We noticed after about a week that one server had gone down and not healed. We had to manually heal it, and thought “that was weird”. And then the oddities just kept on going.
So we did what all good development teams do: We called the founders of the technology we were using and asked them to consult with us on the system. They told us that it all looked pretty good, but gave us a few tips (that contradicted what their documentation told us to do) and we thought how lucky we were to get the “inside scoop”.
I don’t think I can even bring myself to talk about the trouble it was to keep it going. It was trial after trial. Of course all of our users were experiencing their spring rush amid this server trouble, but we felt that we were on the cusp. It just had to work… after all, the biggest companies in the world are using infrastructure like this. We just knew it had to work. We’d hit some sticky spots with resulting slowness, but we were going to make it through.

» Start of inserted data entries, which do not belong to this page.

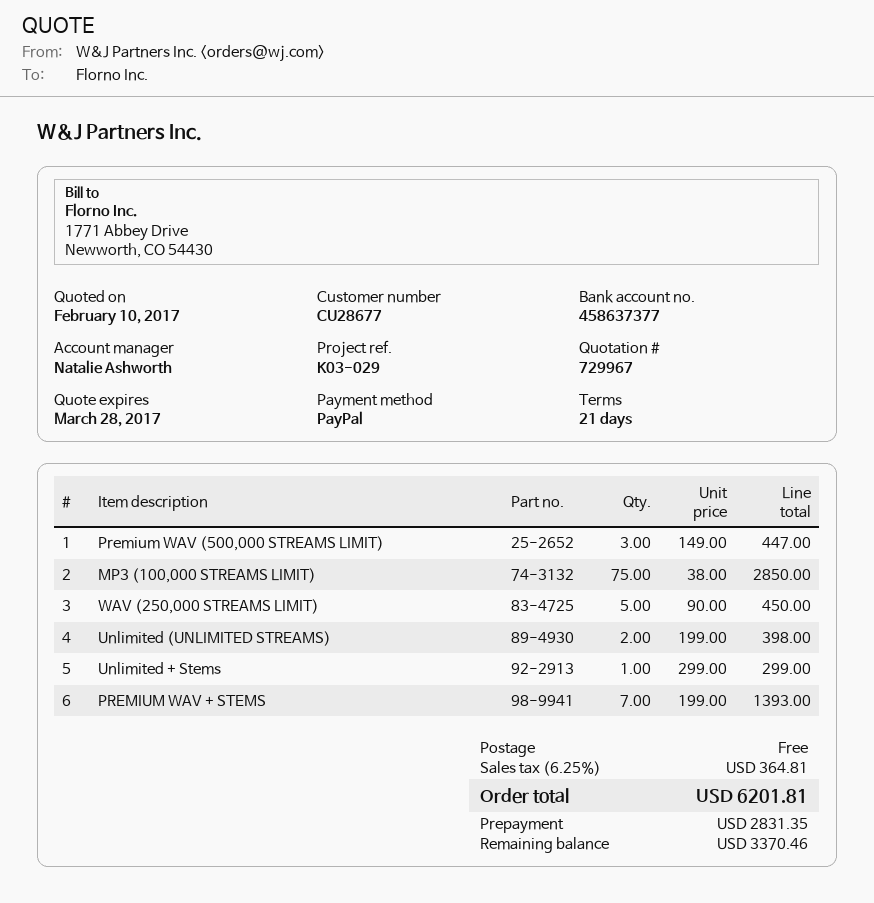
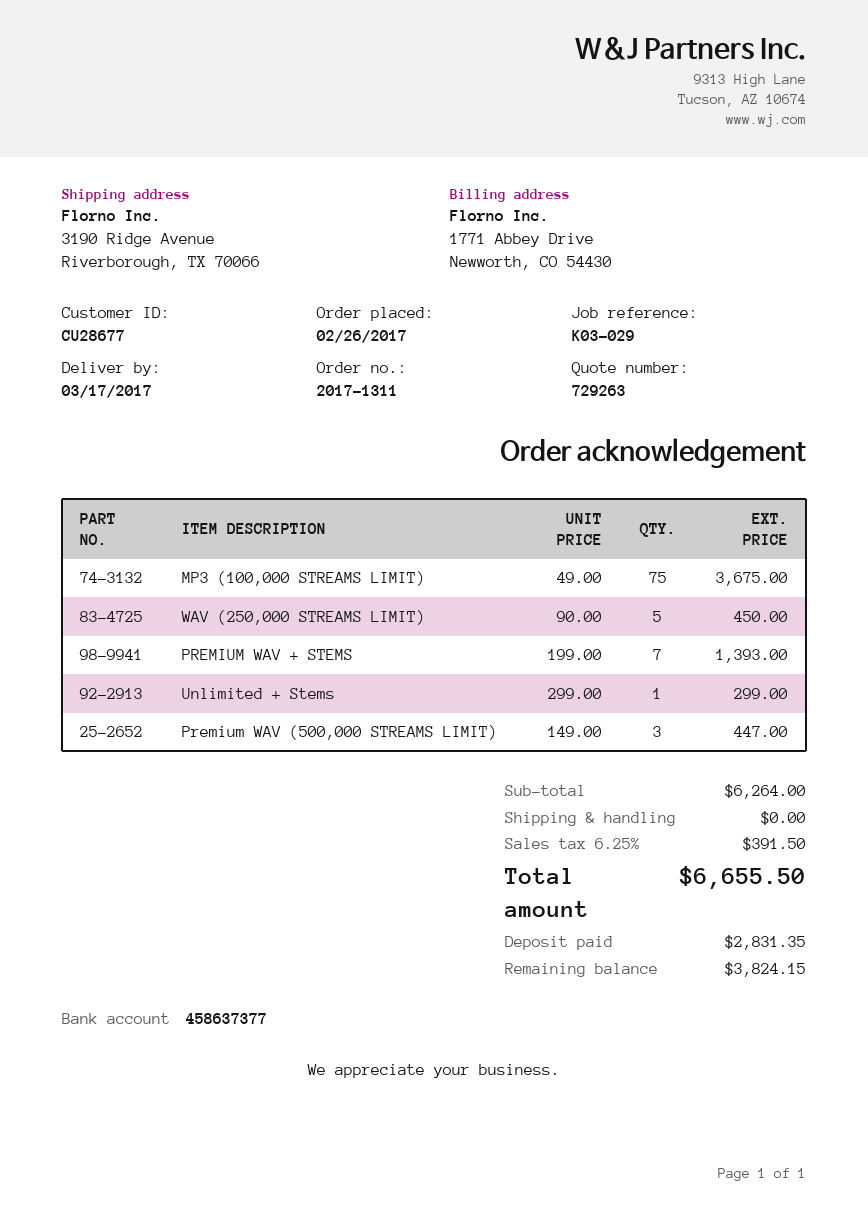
quote number: 729967 -> 729263
MP3 (100,000 STREAMS LIMIT): 75 x 38.00 = 2850.00 -> 75 x 49.00 = 3675.00
Unlimited (UNLIMITED STREAMS): 2 x 199.00 = 398.00 -> none
tax: 6.25% = 364.81 -> 6.25% = 391.50
total: 6201.81 -> 6655.50
balance: 3370.46 -> 3824.15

But then Friday the 22nd came.
And we got hit with a seized up server. It wasn’t behaving at all, and we ended up going down for about an hour as we sorted it out. We thought we had just pushed our server to the limit… in hindsight, that was kind of silly to think, since we were using servers about 10 times more powerful than most people would use for the load ResponsiBid has… but we just thought it was the spring rush!
But it wasn’t.
Over the weekend we tested out even bigger servers, and it worked so good. We even used the words “This will melt your face off” kind of speed. So our plan was to upgrade to the new server on Monday night. But we didn’t make it to Monday night. We made it to about Noon Pacific Time. Our alarms started going off, and we thought we could simply make the switch early. But the problem was that the infrastructure we had used had been merging our databases to keep them in sync, and somewhere along the way there was a discrepancy in the syncing. And this caused something that experts would call “data corruption”. It happens every once in a while and it’s something that can be fixed, but can also act like a little “gremlin” in the code until you find it and fix it. We had to go through a process to clean the data which made it so that we had to take everything offline for server maintenance all afternoon.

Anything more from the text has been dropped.